### EXERCISE BRIEF
Nothing should appear in the answer except the lines below from the line containing "delivery date: 2022-08-22 -> 2022-08-25" through the line containing "total: 13532.58 -> 12663.21", copied exactly, with pictures left out.

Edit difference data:
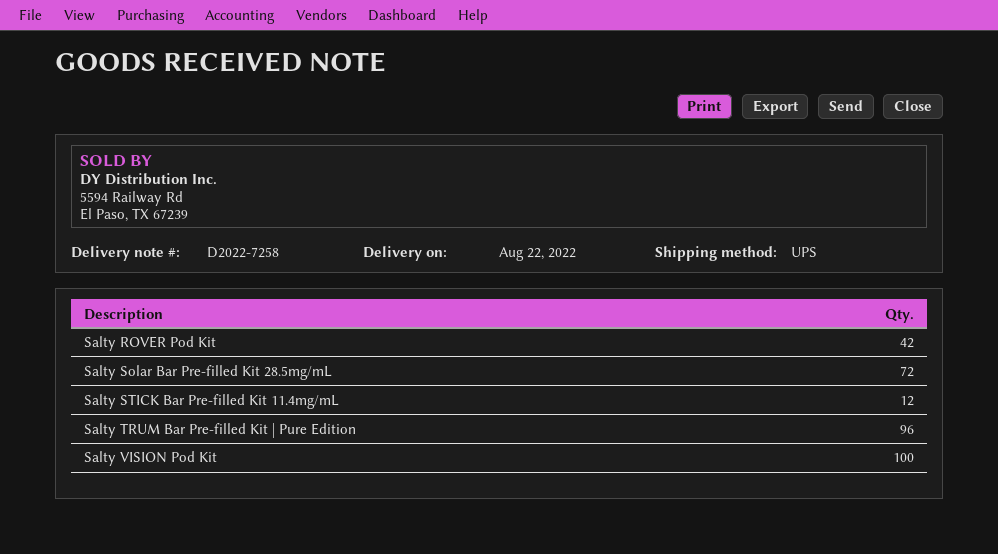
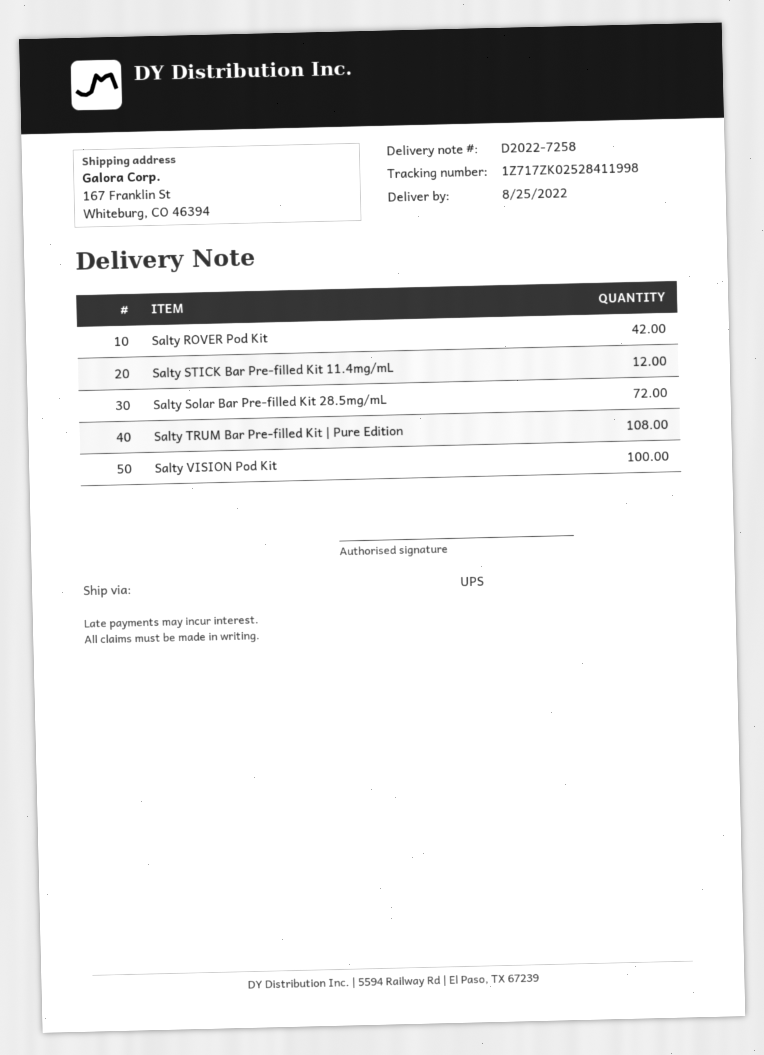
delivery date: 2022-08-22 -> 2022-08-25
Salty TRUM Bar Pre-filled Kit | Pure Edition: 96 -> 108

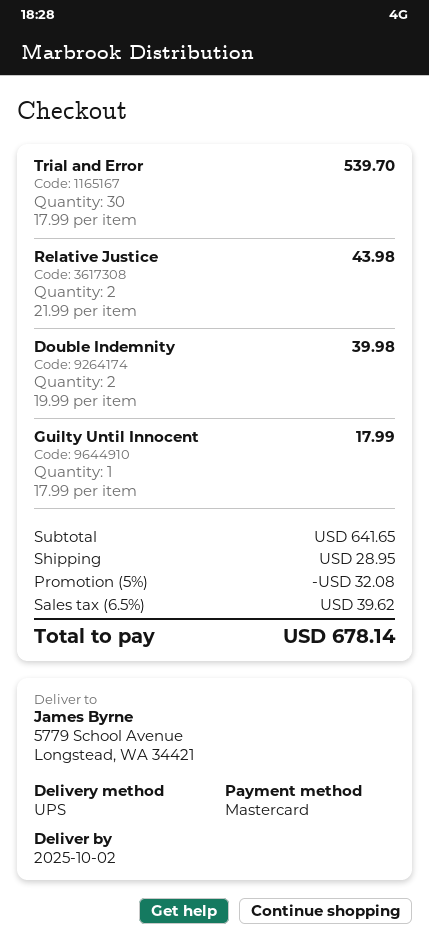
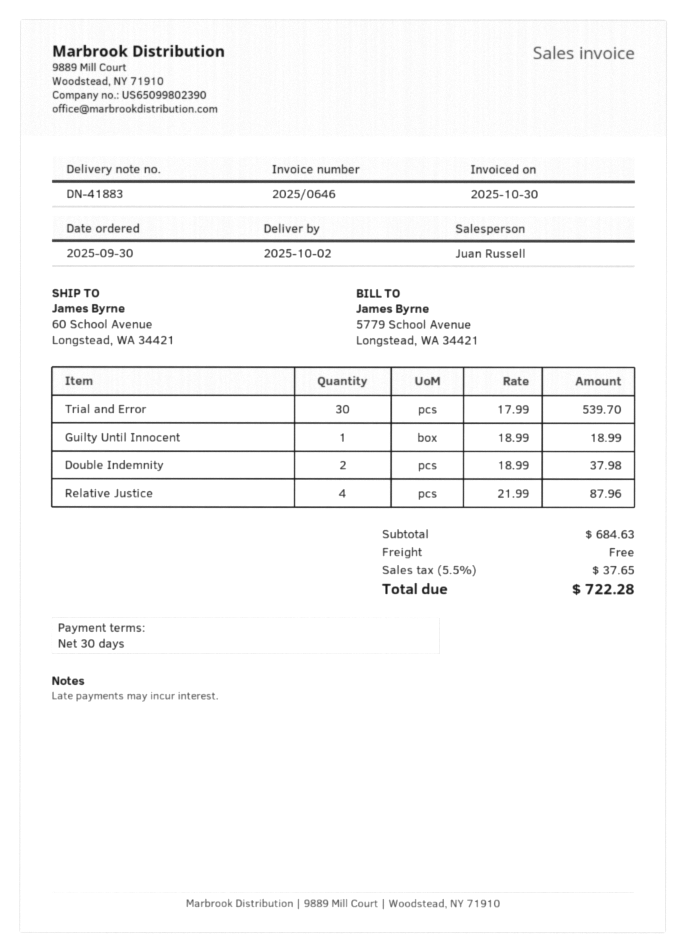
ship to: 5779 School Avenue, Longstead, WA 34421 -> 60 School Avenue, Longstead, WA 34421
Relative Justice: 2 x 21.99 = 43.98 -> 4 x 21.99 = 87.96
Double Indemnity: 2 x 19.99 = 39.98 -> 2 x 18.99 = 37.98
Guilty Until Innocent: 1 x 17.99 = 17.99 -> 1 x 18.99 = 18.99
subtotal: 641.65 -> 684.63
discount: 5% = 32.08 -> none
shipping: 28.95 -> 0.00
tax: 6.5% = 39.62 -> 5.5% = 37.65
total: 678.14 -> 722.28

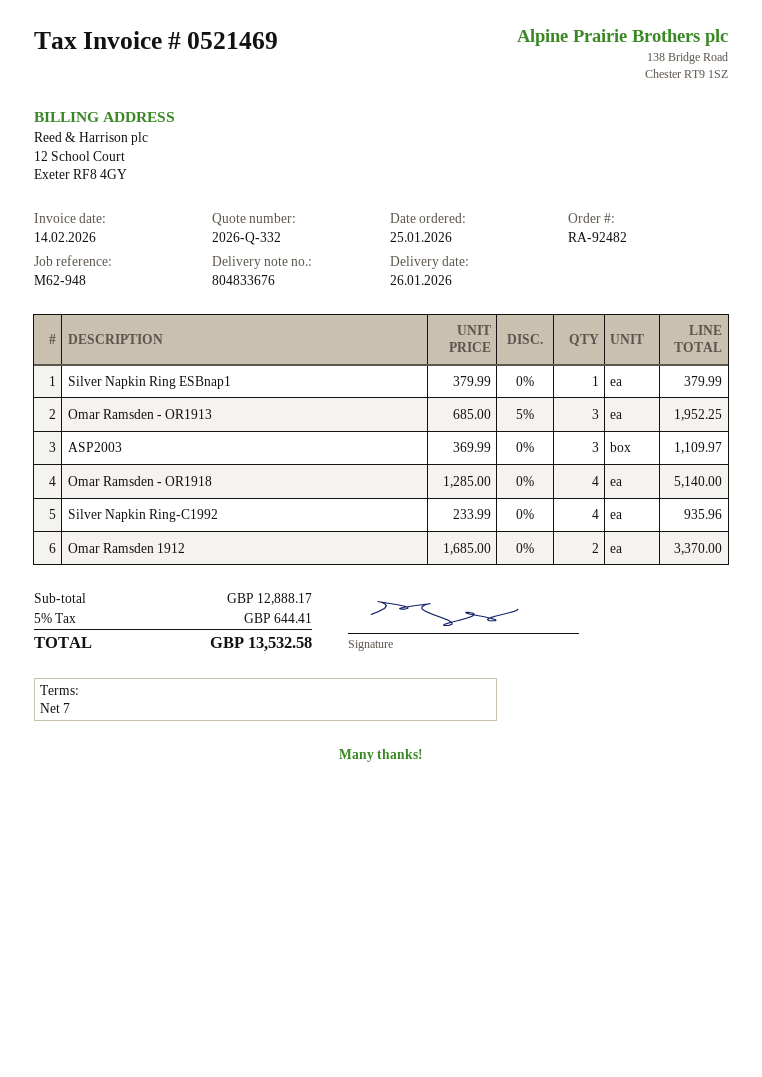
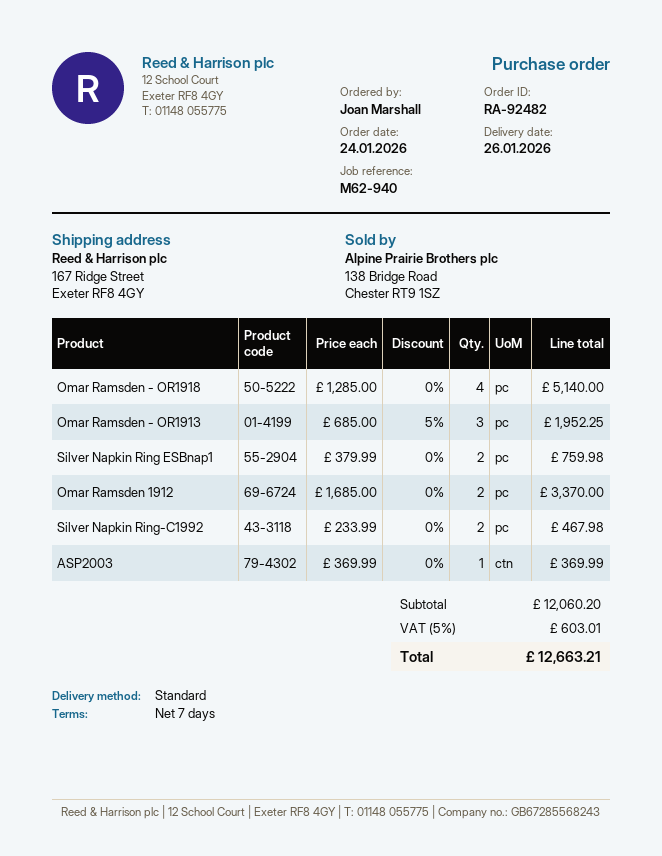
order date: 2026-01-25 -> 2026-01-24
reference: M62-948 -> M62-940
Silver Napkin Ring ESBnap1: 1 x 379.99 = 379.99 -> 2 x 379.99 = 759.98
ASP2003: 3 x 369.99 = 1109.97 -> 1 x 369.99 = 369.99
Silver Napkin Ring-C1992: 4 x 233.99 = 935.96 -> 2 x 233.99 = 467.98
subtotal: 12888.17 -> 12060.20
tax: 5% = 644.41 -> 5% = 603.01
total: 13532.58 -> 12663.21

--

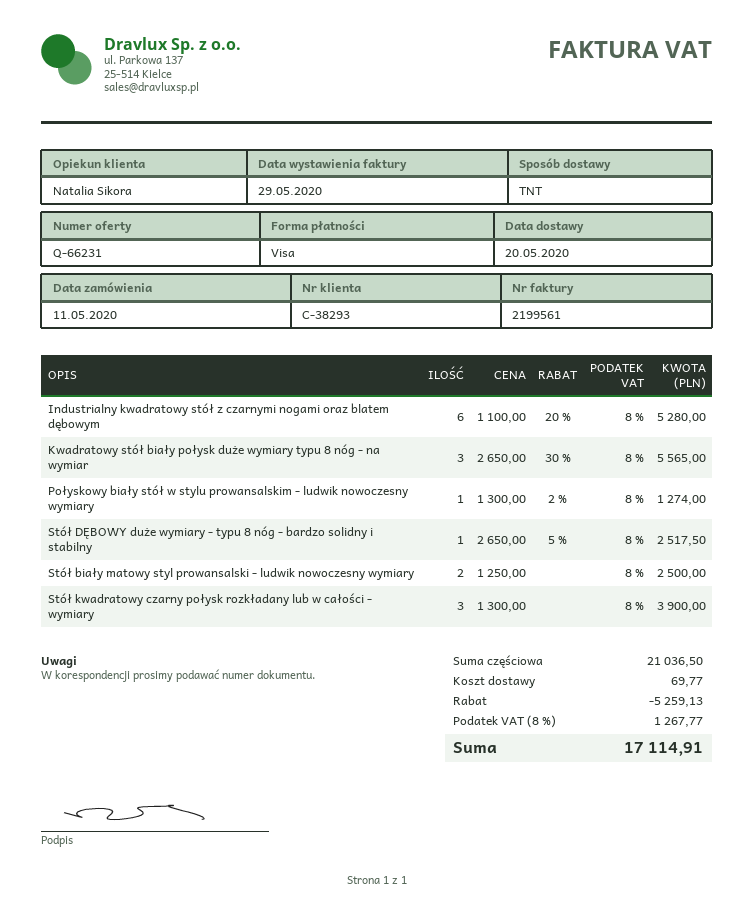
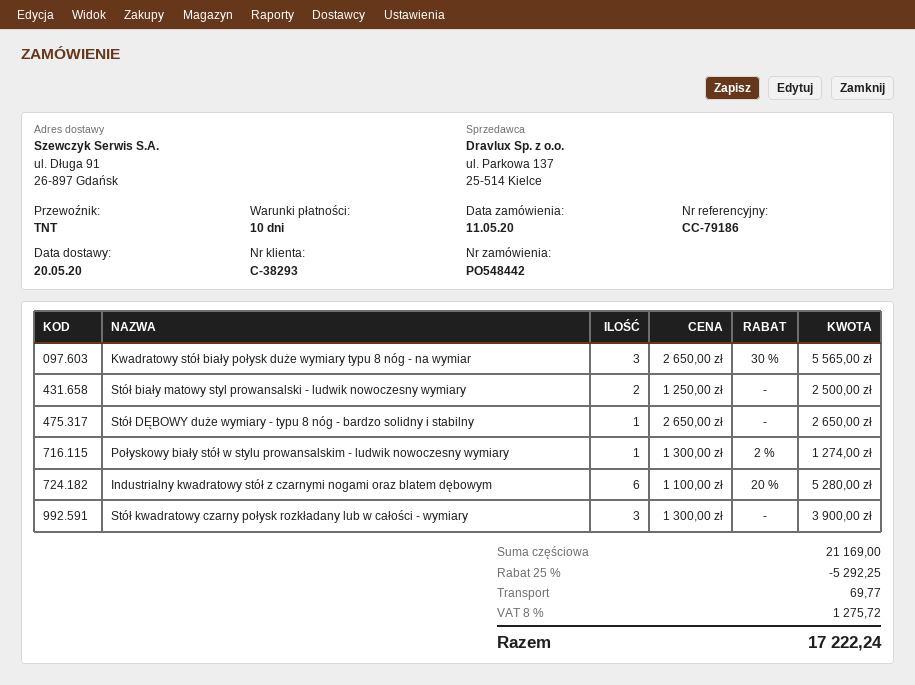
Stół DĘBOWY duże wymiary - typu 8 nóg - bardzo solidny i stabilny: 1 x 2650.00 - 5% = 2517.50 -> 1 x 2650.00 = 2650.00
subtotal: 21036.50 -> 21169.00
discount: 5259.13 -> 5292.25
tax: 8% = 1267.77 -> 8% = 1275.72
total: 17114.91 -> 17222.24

### RESULT OF THE TASK
delivery date: 2022-08-22 -> 2022-08-25
Salty TRUM Bar Pre-filled Kit | Pure Edition: 96 -> 108

ship to: 5779 School Avenue, Longstead, WA 34421 -> 60 School Avenue, Longstead, WA 34421
Relative Justice: 2 x 21.99 = 43.98 -> 4 x 21.99 = 87.96
Double Indemnity: 2 x 19.99 = 39.98 -> 2 x 18.99 = 37.98
Guilty Until Innocent: 1 x 17.99 = 17.99 -> 1 x 18.99 = 18.99
subtotal: 641.65 -> 684.63
discount: 5% = 32.08 -> none
shipping: 28.95 -> 0.00
tax: 6.5% = 39.62 -> 5.5% = 37.65
total: 678.14 -> 722.28

order date: 2026-01-25 -> 2026-01-24
reference: M62-948 -> M62-940
Silver Napkin Ring ESBnap1: 1 x 379.99 = 379.99 -> 2 x 379.99 = 759.98
ASP2003: 3 x 369.99 = 1109.97 -> 1 x 369.99 = 369.99
Silver Napkin Ring-C1992: 4 x 233.99 = 935.96 -> 2 x 233.99 = 467.98
subtotal: 12888.17 -> 12060.20
tax: 5% = 644.41 -> 5% = 603.01
total: 13532.58 -> 12663.21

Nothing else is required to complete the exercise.